## WORK REQUIRED
Each line of the data that includes the string "relative" is to be copied out.

## MATERIAL FOR THE TASK

■ ■ ■ ■ ■

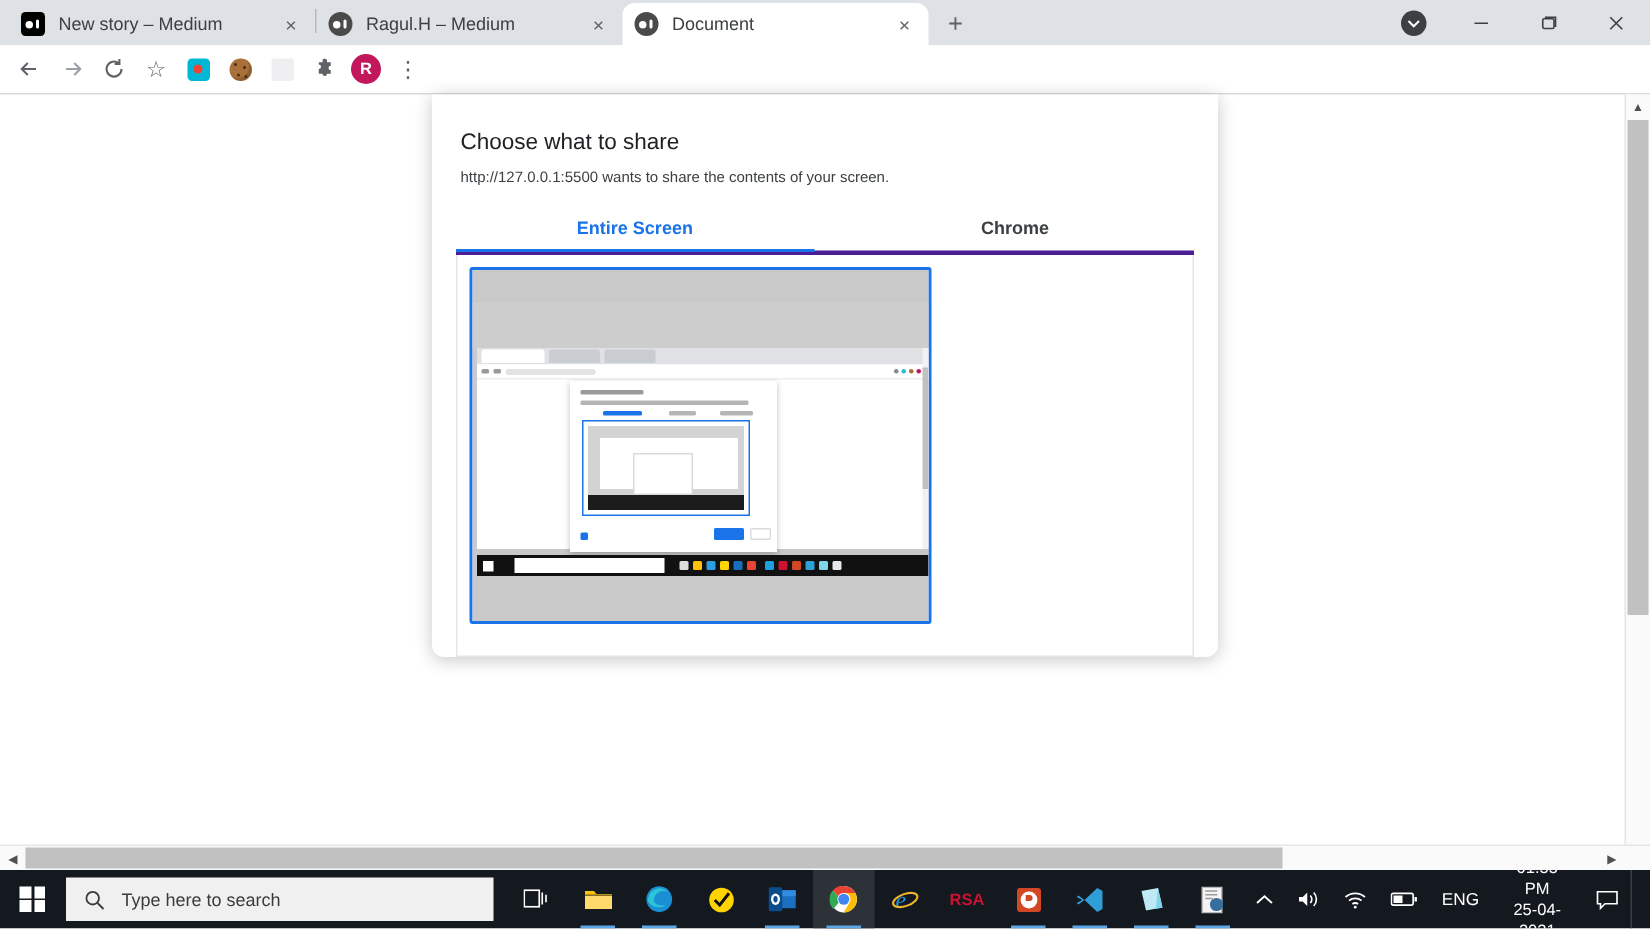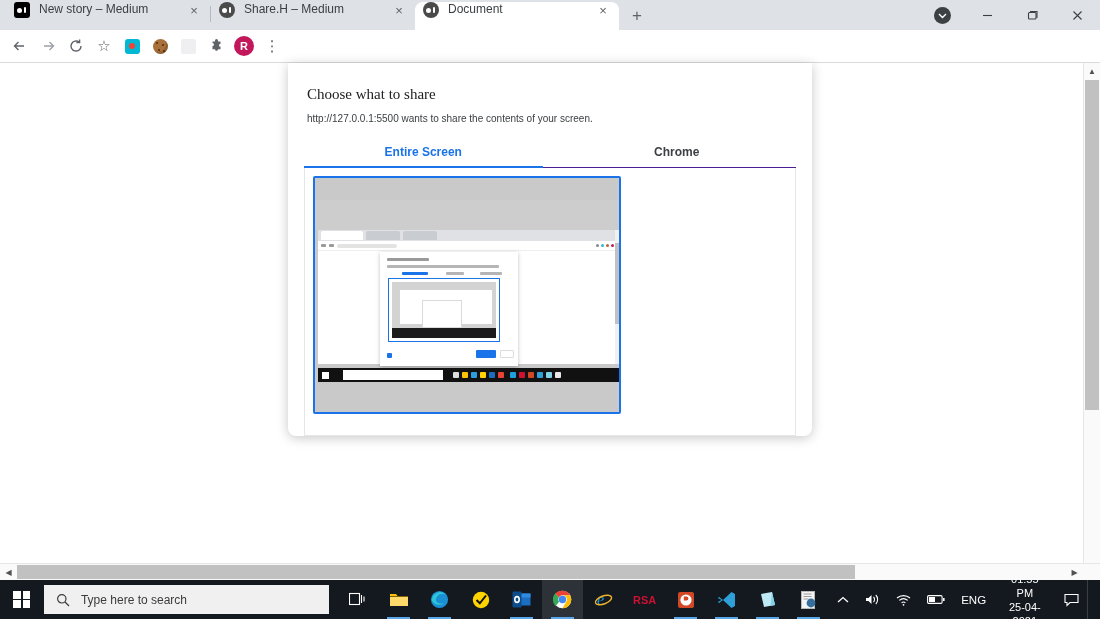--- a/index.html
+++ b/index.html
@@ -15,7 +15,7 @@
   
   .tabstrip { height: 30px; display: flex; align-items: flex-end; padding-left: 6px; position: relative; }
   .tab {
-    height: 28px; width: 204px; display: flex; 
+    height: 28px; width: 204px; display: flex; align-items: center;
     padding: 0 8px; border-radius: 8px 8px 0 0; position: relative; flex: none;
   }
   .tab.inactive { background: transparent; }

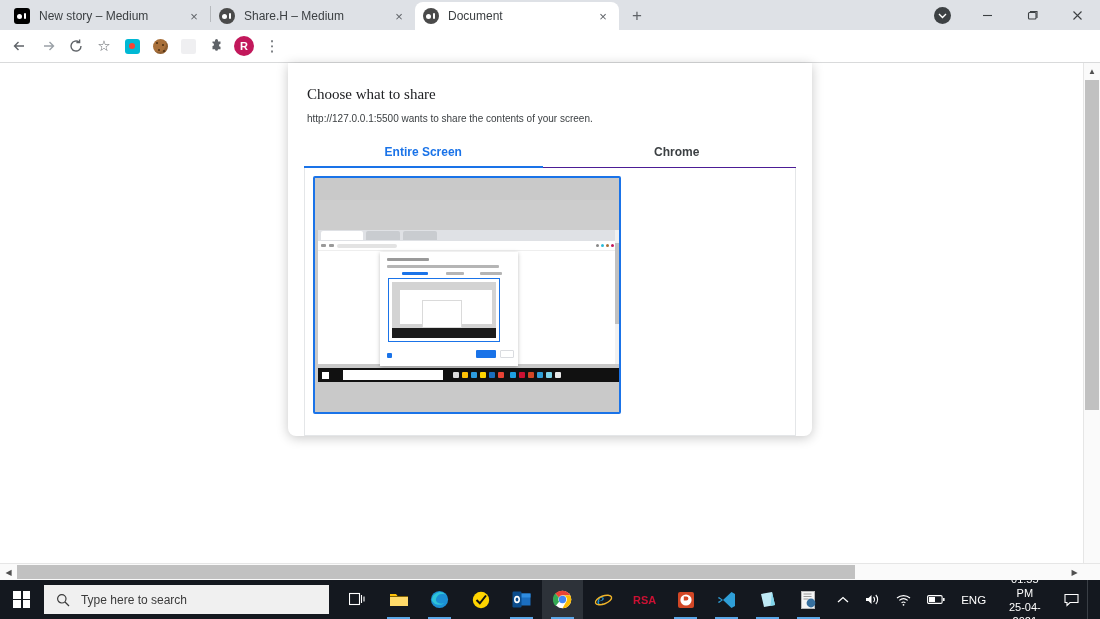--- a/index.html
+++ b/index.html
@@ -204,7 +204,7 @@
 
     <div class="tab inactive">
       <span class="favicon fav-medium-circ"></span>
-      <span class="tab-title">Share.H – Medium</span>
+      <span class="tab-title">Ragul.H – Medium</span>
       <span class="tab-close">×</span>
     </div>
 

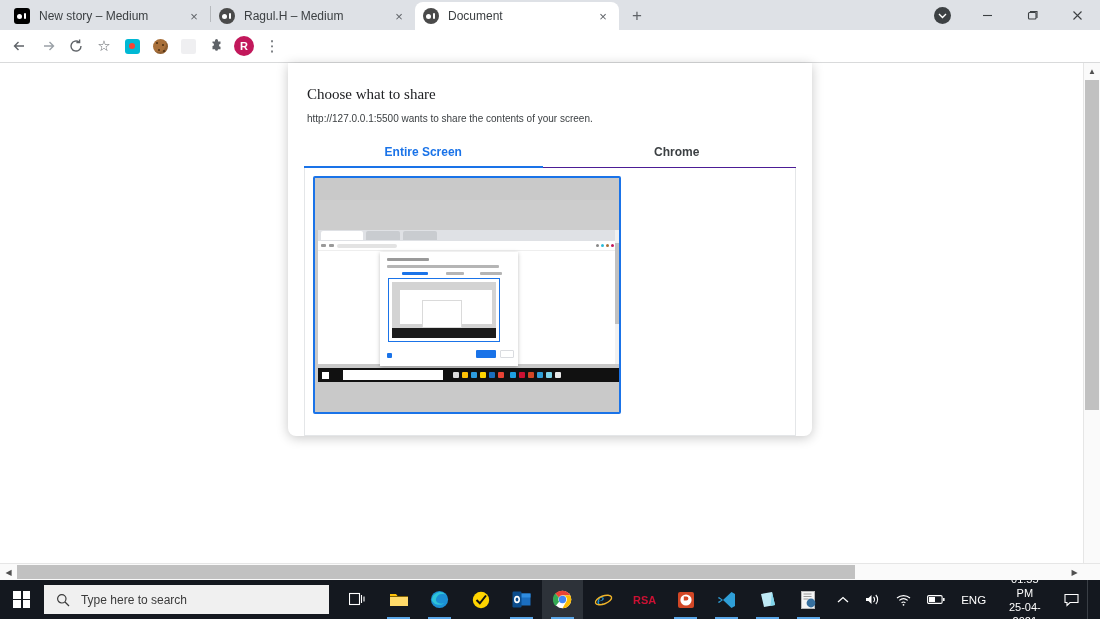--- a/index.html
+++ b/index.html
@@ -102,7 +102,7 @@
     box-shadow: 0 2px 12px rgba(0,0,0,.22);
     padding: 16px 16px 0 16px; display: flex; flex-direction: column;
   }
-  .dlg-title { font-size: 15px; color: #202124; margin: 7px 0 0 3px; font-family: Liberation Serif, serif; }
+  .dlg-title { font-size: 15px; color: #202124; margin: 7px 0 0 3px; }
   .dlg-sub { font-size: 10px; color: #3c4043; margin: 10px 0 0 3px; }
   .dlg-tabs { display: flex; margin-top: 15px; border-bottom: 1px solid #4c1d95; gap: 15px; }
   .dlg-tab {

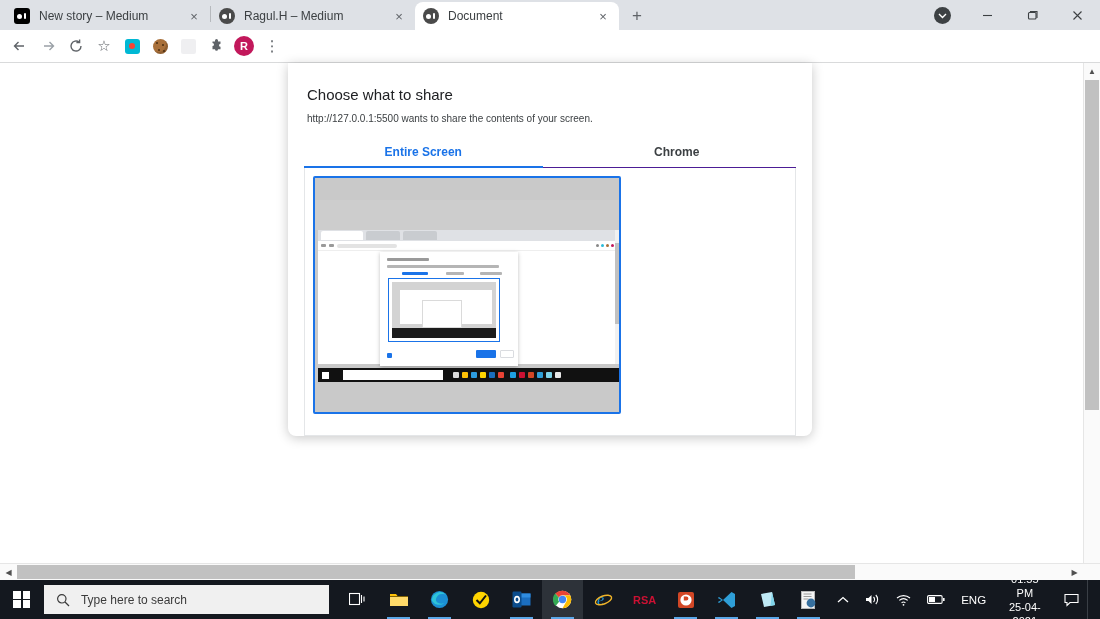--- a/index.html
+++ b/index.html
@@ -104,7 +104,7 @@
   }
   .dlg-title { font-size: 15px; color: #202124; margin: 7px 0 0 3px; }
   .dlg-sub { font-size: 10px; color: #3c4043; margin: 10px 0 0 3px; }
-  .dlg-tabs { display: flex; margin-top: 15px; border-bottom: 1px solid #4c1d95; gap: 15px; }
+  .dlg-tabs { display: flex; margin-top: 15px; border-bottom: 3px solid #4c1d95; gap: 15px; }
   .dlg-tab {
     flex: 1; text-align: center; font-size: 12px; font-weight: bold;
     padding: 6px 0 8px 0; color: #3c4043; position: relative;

■ ■ ■ ■ ■

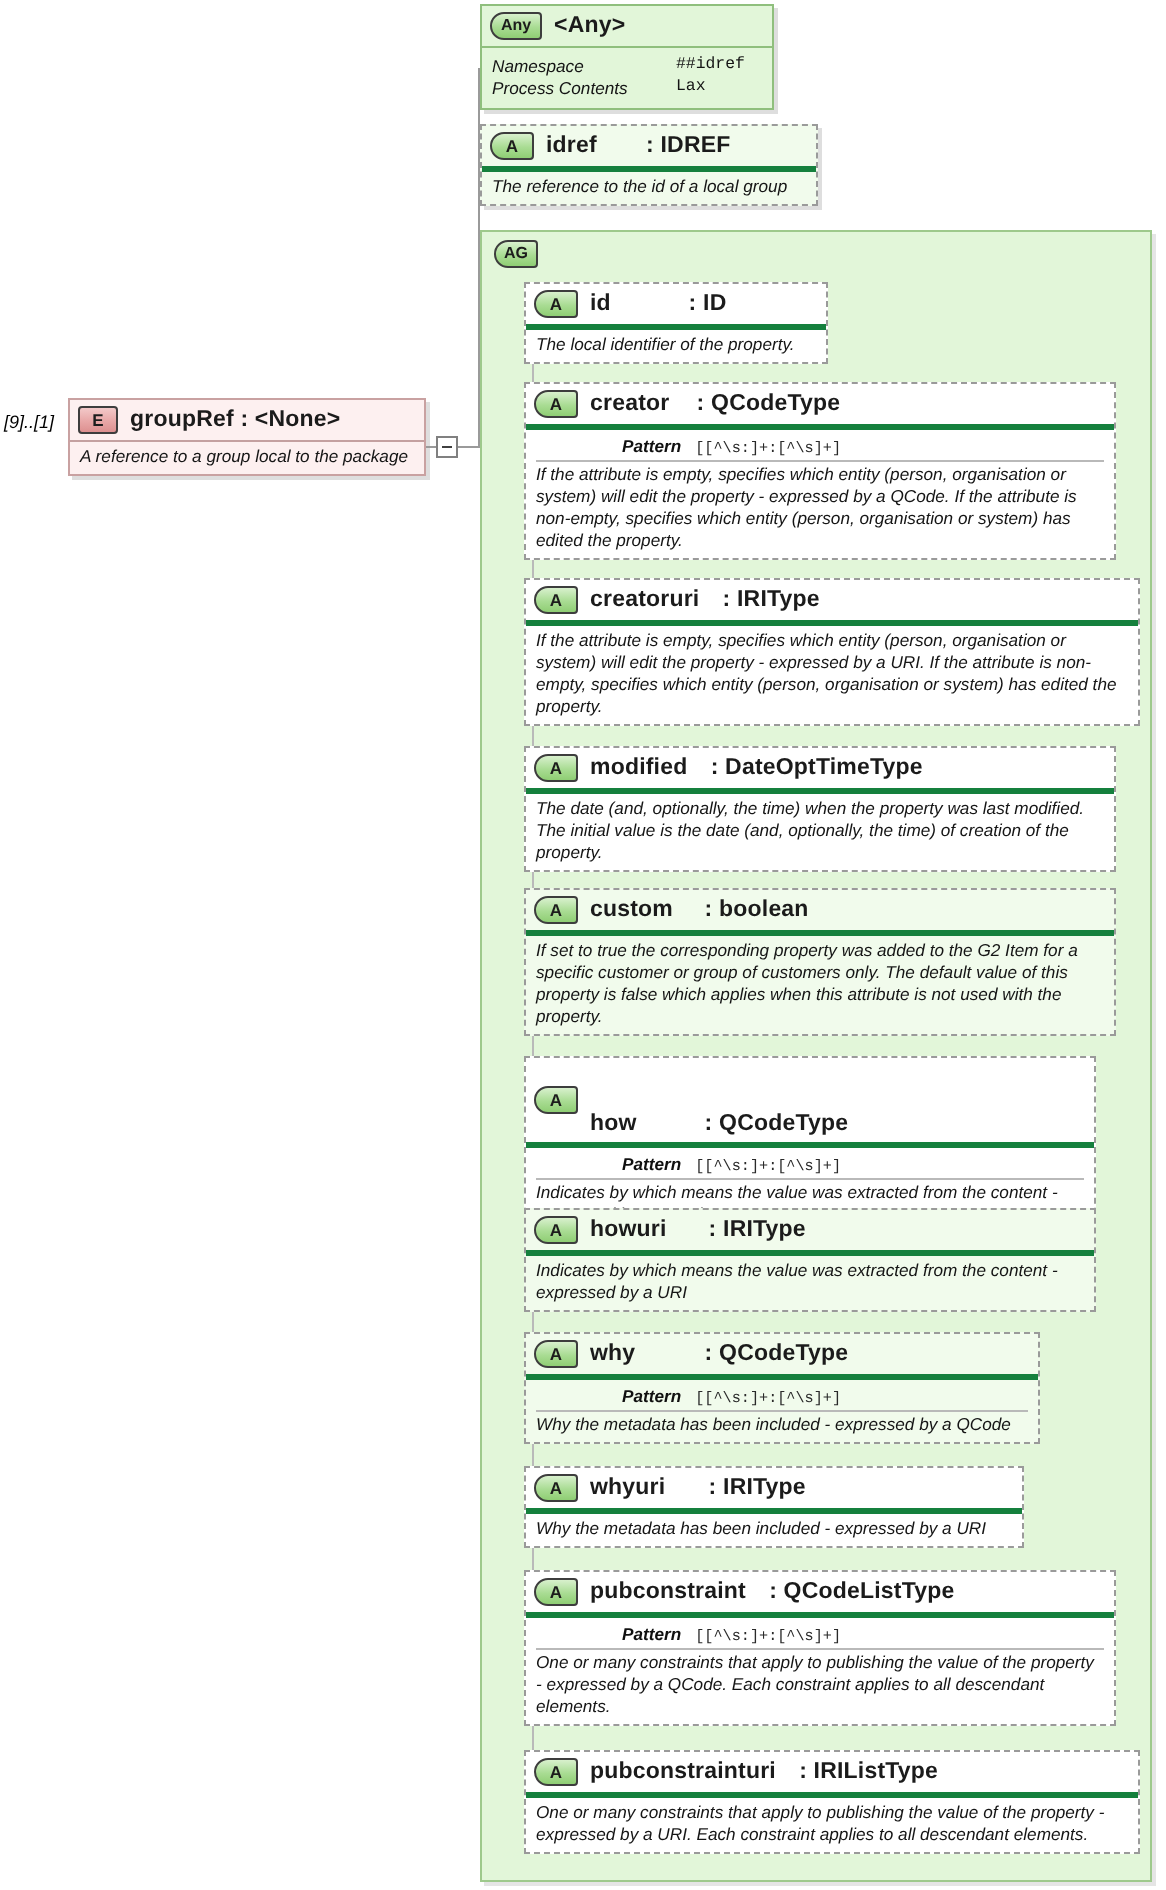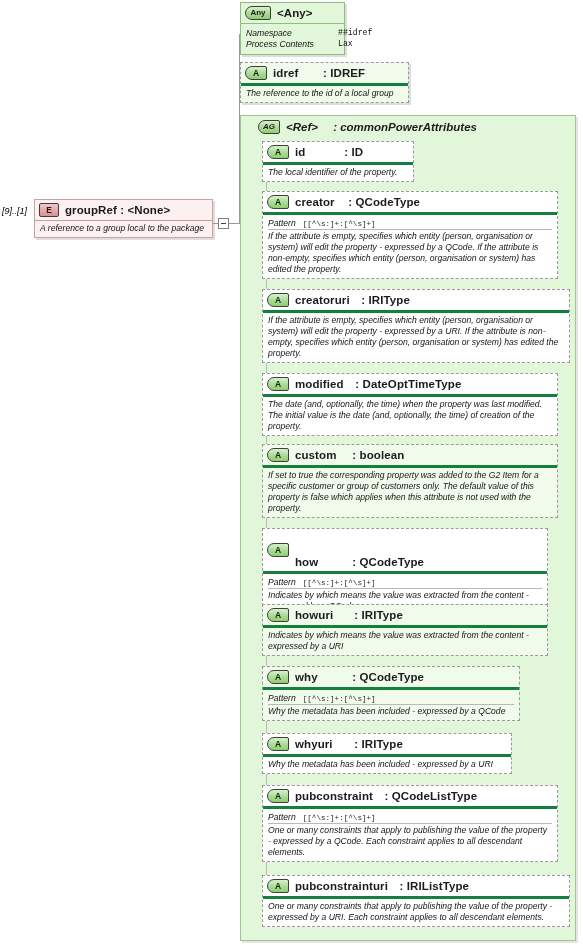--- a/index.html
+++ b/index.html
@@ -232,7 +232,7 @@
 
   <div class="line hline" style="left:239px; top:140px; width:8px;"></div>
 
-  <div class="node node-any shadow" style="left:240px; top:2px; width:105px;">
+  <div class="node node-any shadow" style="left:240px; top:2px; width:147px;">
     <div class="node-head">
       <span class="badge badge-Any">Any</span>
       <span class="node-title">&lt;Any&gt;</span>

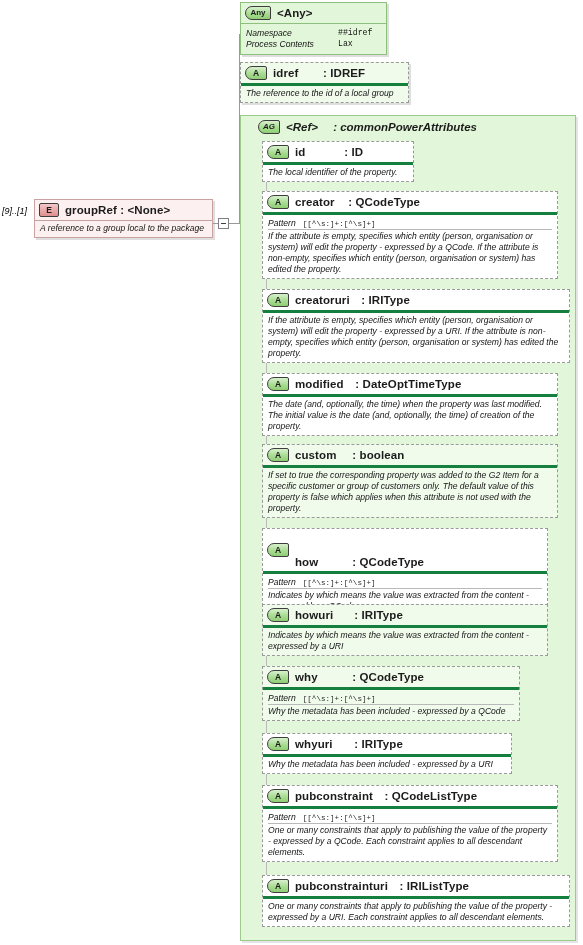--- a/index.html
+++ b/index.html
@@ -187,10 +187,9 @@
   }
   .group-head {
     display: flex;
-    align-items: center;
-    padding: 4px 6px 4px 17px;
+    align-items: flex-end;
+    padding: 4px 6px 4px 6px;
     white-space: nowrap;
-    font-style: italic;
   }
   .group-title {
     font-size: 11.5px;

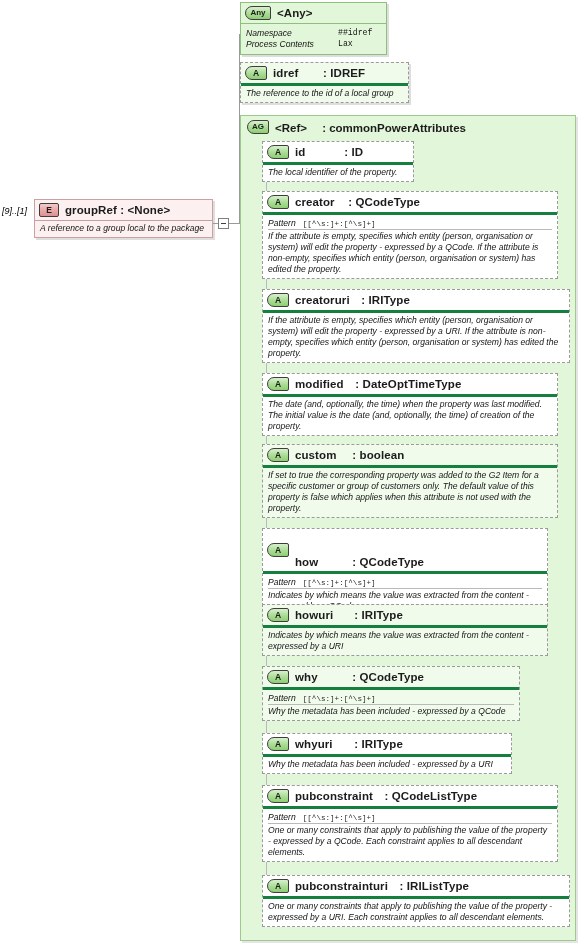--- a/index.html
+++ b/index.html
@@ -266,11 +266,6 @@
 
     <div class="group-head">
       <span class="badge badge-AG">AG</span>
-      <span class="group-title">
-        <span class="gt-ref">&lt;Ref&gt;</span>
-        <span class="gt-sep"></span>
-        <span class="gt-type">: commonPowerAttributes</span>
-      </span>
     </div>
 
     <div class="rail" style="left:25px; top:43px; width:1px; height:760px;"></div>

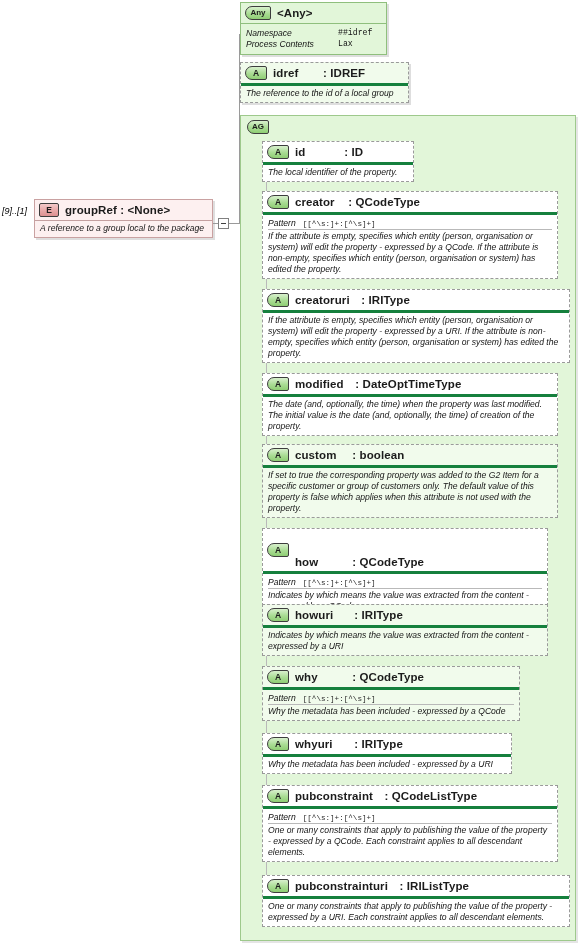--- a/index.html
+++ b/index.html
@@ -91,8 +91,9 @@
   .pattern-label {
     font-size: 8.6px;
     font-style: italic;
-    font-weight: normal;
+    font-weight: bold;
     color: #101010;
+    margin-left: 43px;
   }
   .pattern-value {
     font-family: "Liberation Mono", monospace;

■ ■ ■ ■ ■

## TASK RESPONSE
   .tabstrip { height: 30px; display: flex; align-items: flex-end; padding-left: 6px; position: relative; }
     padding: 0 8px; border-radius: 8px 8px 0 0; position: relative; flex: none;
     padding: 6px 0 8px 0; color: #3c4043; position: relative;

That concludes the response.